The dereference comes out from
static void bcma_unregister_cores(struct bcma_bus *bus)

There is a simple loop:
list_for_each_entry(core, &bus->cores, list) {
if (core->dev_registered)
device_unregister(&core->dev);
}


So when I unload bcma after I got driver (b43) for 0x812 core, I get
NULL pointer dereference.

Any tip, why does it happen?

--
Rafał


2011-07-07 15:27:26

by Rafał Miłecki

[permalink] [raw]
Subject: Re: Bug in BCMA: device_unregister causing "NULL pointer dereference at"
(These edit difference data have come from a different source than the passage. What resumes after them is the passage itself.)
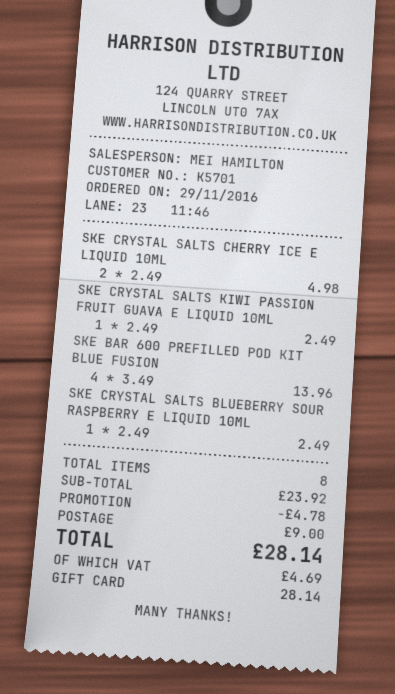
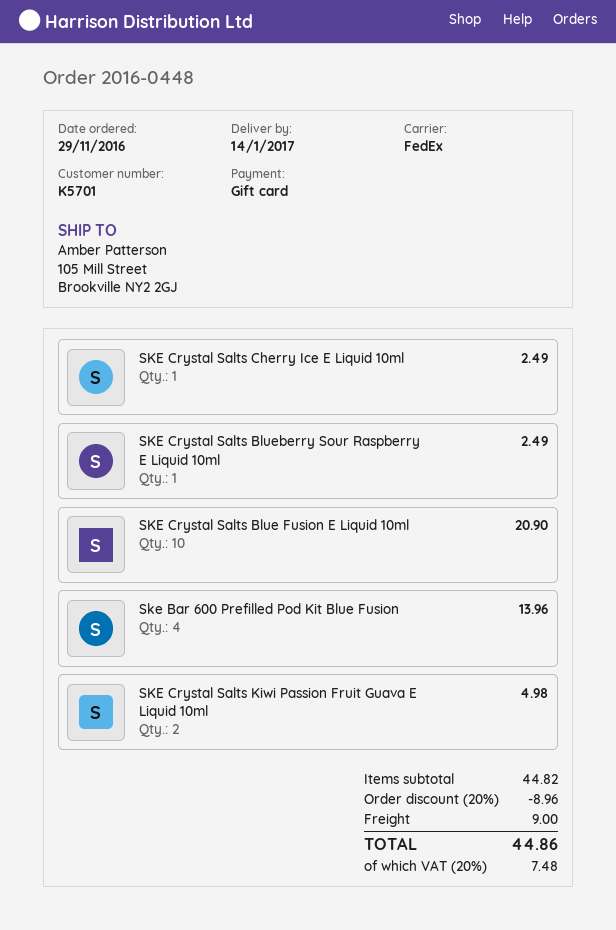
SKE CRYSTAL SALTS CHERRY ICE E LIQUID 10ML: 2 for 4.98 -> 1 for 2.49
SKE CRYSTAL SALTS KIWI PASSION FRUIT GUAVA E LIQUID 10ML: 1 for 2.49 -> 2 for 4.98
SKE Crystal Salts Blue Fusion E Liquid 10ml: none -> 10 for 20.90
subtotal: 23.92 -> 44.82
discount: 4.78 -> 8.96
tax: 4.69 -> 7.48
total: 28.14 -> 44.86

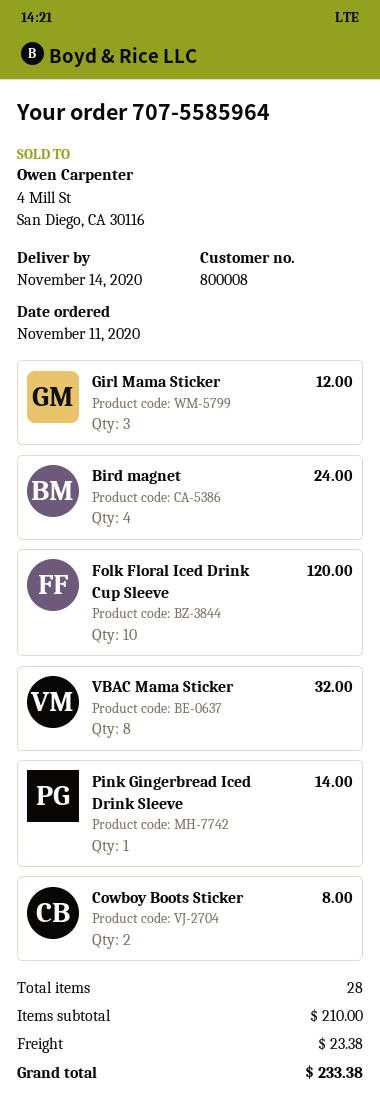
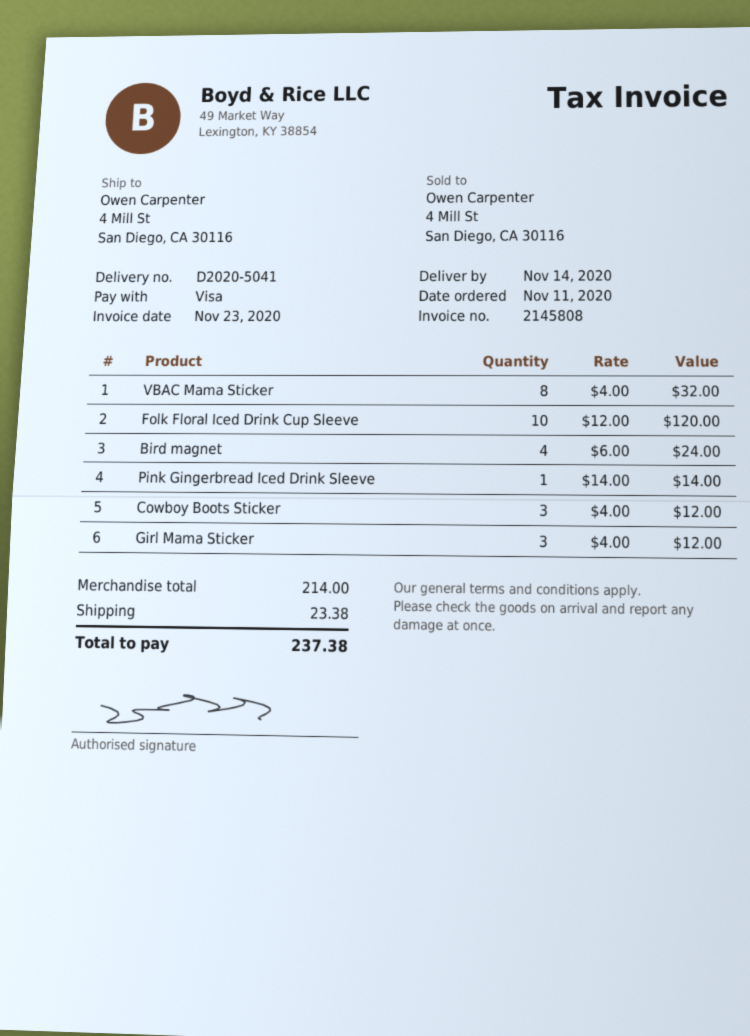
Cowboy Boots Sticker: 2 for 8.00 -> 3 for 12.00
subtotal: 210.00 -> 214.00
total: 233.38 -> 237.38

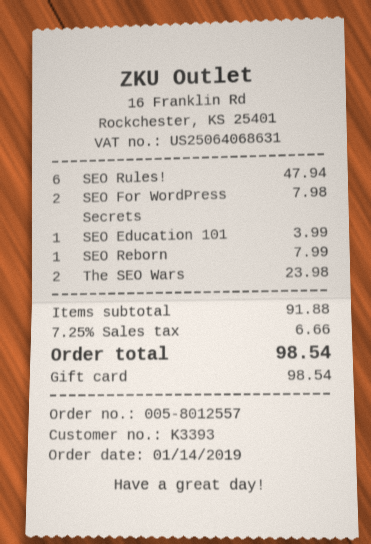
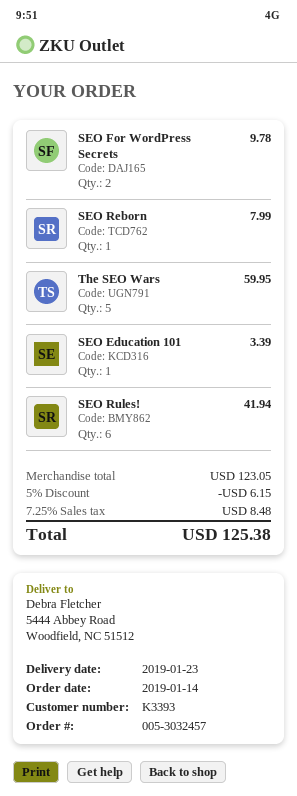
order number: 005-8012557 -> 005-3032457
SEO Rules!: 6 for 47.94 -> 6 for 41.94
SEO For WordPress Secrets: 2 for 7.98 -> 2 for 9.78
SEO Education 101: 1 for 3.99 -> 1 for 3.39
The SEO Wars: 2 for 23.98 -> 5 for 59.95
subtotal: 91.88 -> 123.05
discount: none -> 5% = 6.15
tax: 7.25% = 6.66 -> 7.25% = 8.48
total: 98.54 -> 125.38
W dniu 7 lipca 2011 17:25 użytkownik Rafał Miłecki <[email protected]> napisał:
> I've problem with bcma and bus subsystem.
>
> This works fine:
> modprobe bcma; rmmod bcma
>
> This:
> modprobe bcma; modprobe b43; rmmod b43; rmmod bcma
> causes:
> BUG: unable to handle kernel NULL pointer dereference at   (null)
>
> My BCMA has only 3 fores, out of them only 1 is registered as device:
> bcma: Core 0 found: ChipCommon (manuf 0x4BF, id 0x800, rev 0x22, class 0x0)
> bcma: Core 1 found: IEEE 802.11 (manuf 0x4BF, id 0x812, rev 0x17, class 0x0)
> bcma: Core 2 found: PCIe (manuf 0x4BF, id 0x820, rev 0x0F, class 0x0)
>
> The dereference comes out from
> static void bcma_unregister_cores(struct bcma_bus *bus)
>
> There is a simple loop:
> list_for_each_entry(core, &bus->cores, list) {
>        if (core->dev_registered)
>                device_unregister(&core->dev);
> }
>
>
> So when I unload bcma after I got driver (b43) for 0x812 core, I get
> NULL pointer dereference.
>
> Any tip, why does it happen?

Dmesg

--
Rafał


Attachments:
dmesg.log (3.45 kB)

2011-07-21 07:18:18

by Rafał Miłecki

[permalink] [raw]
Subject: Re: Bug in BCMA: device_unregister causing "NULL pointer dereference at"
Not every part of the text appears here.